MUSIQUE SAVANTE

 

Je m'éloigne et j'écoute de loin les rumeurs et le bruit que fait le monde. Etrangement, quand on se trouve suffisamment éloigné, le vague bourdonnement des machines, des êtres, avec leur rythme, les autoroutes, les foules, tous ces sons finissent par donner une espèce de musique agréable. Je l'écoute, je n'y entend presque rien, seulement un son très voilé, grave, un léger rythme, expérimental. C'est alors que l'imagination prend le relais, qui pose la métrique sur le chaos. Elle change un moteur en véritable voix, déplie le vertige, je fixe alors des sons que je n'ai pas vraiment entendu, mais que j'ai crû entendre.
Cela donne à la fois quelque chose d'ancien et de très moderne. En dehors du temps.

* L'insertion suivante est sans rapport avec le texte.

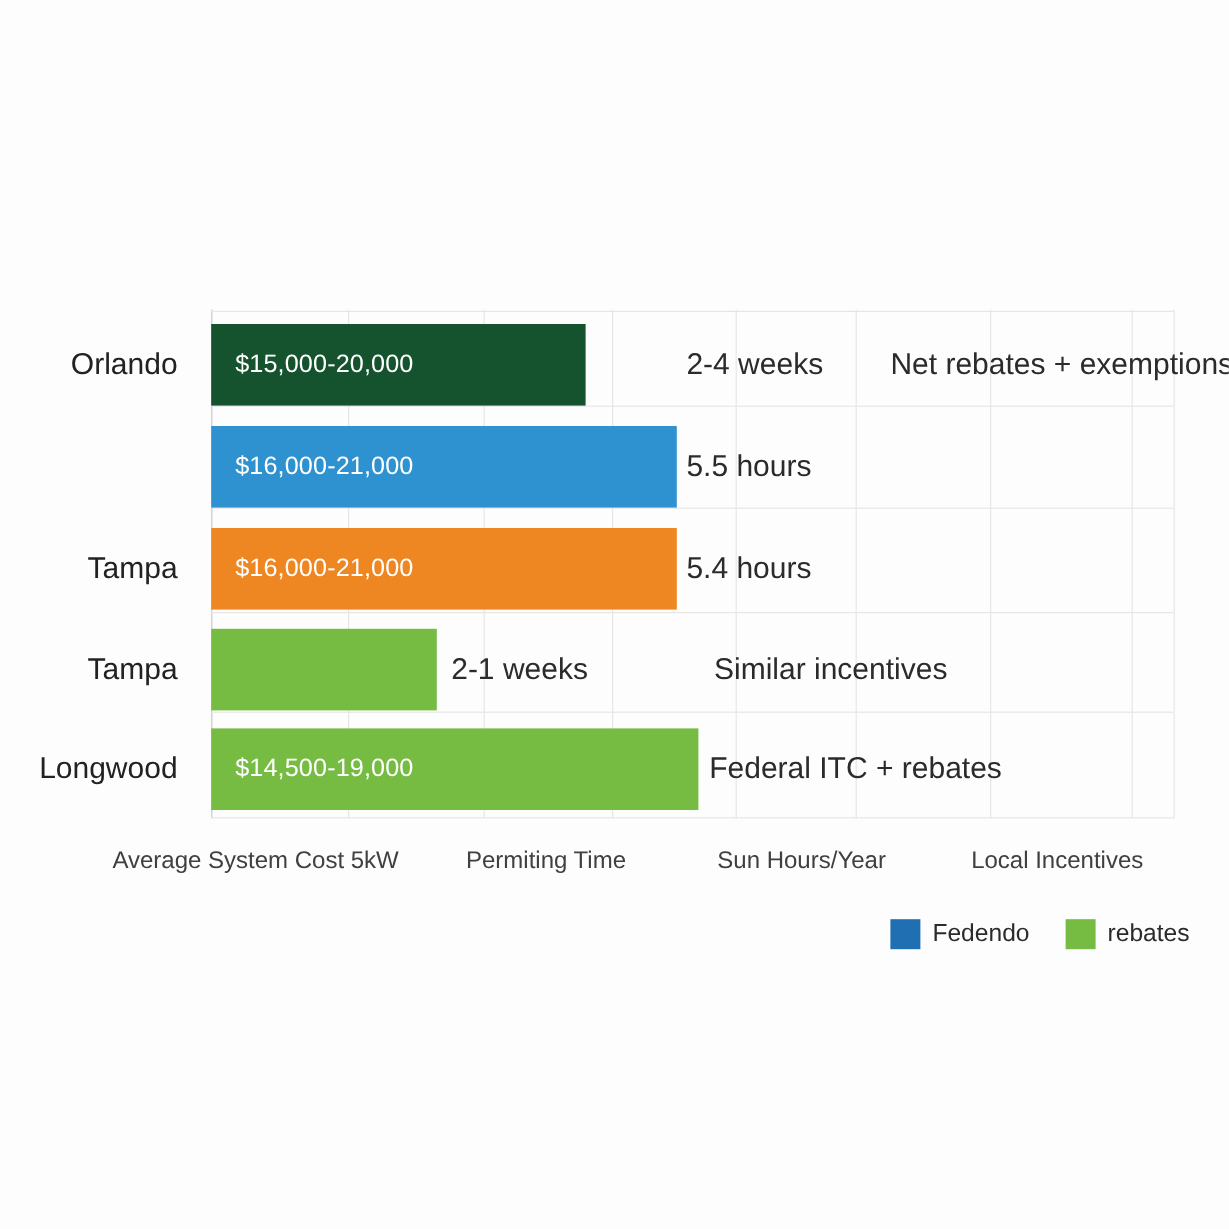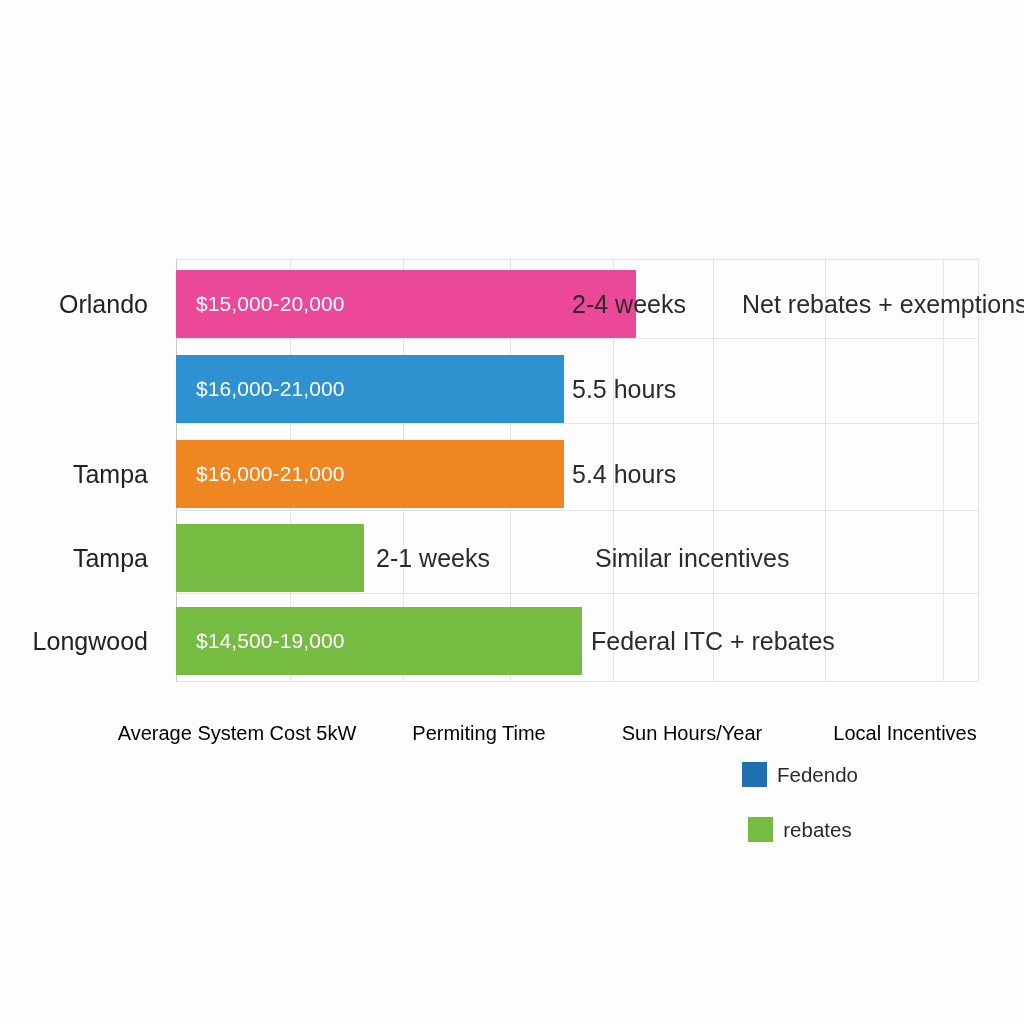"$15,000-20,000" div.bar { background: #ec4899 -> #14532d; width: 460px -> 312px }
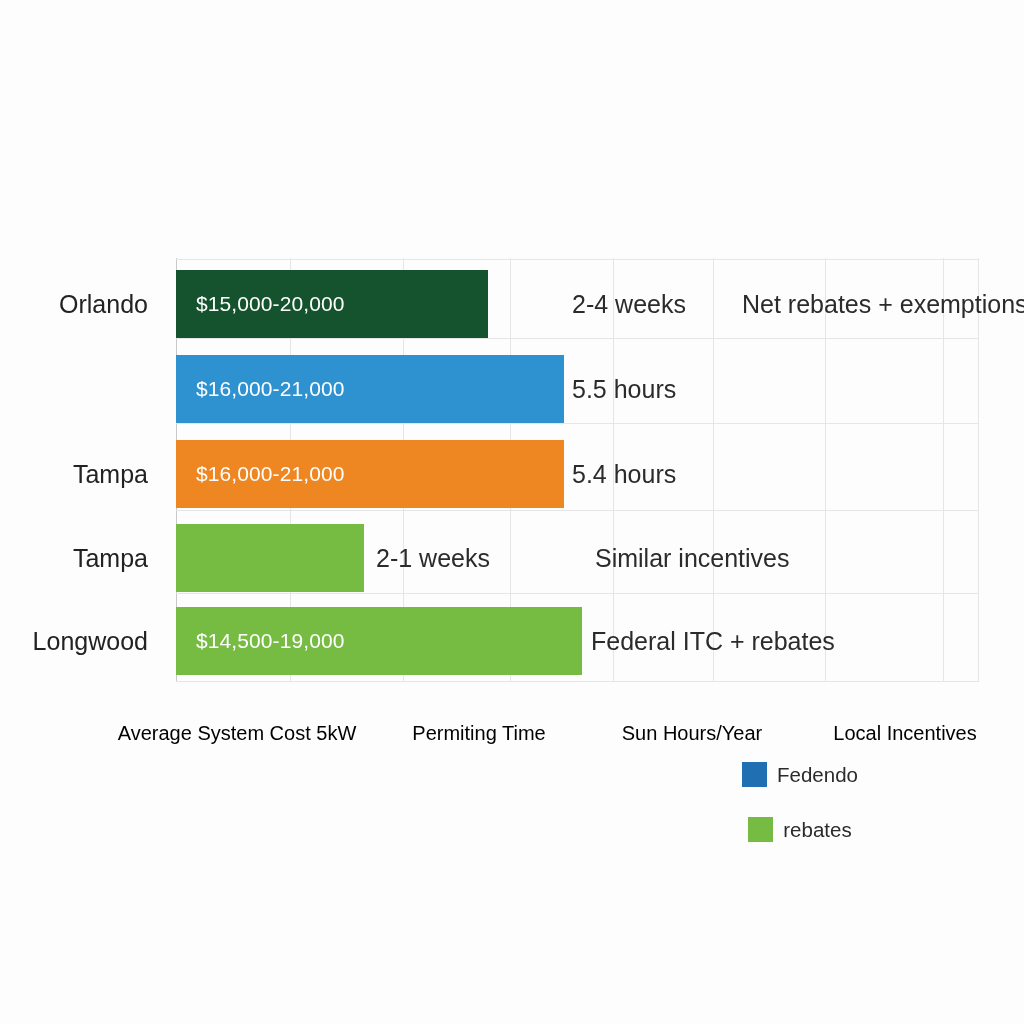"Average System Cost 5kW" .xcat { color: #000000 -> #404040; margin-left: 24px -> none; top: 16px -> 0 }
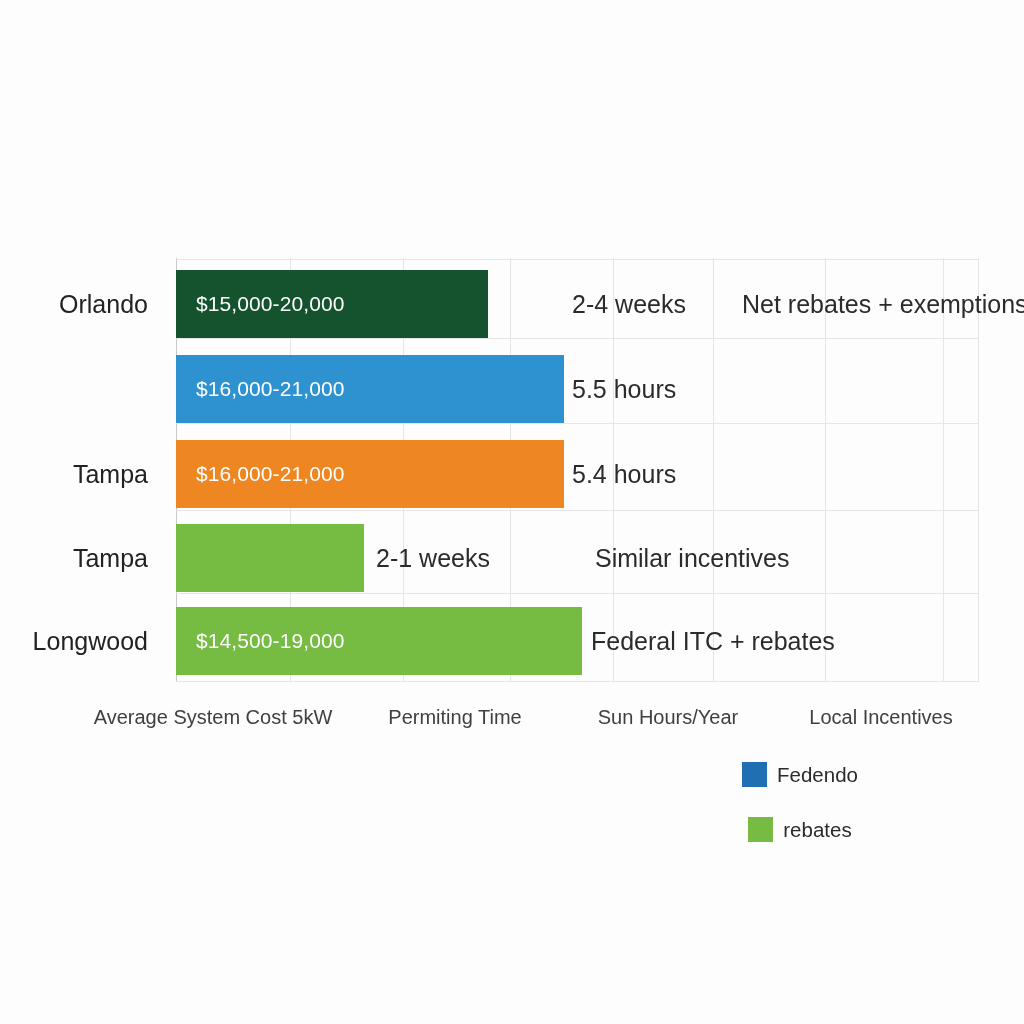"Fedendo" #legend { flex-direction: column -> none }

De très loin aussi, les formes humaines, les silhouettes dont je ne distingue qu'à peine le visage, seulement cette grande chevelure farouche, cette forme me suffit. Cette bouche, je ne la vois pas, elle émane alors une émotion infiniment plus intense.
Mais l'aperçu lointain du monde ne me suffit pas du tout. C'est alors que je retourne plonger dans le vacarme, sentir avec violence les odeurs de la ville, comme des fleurs.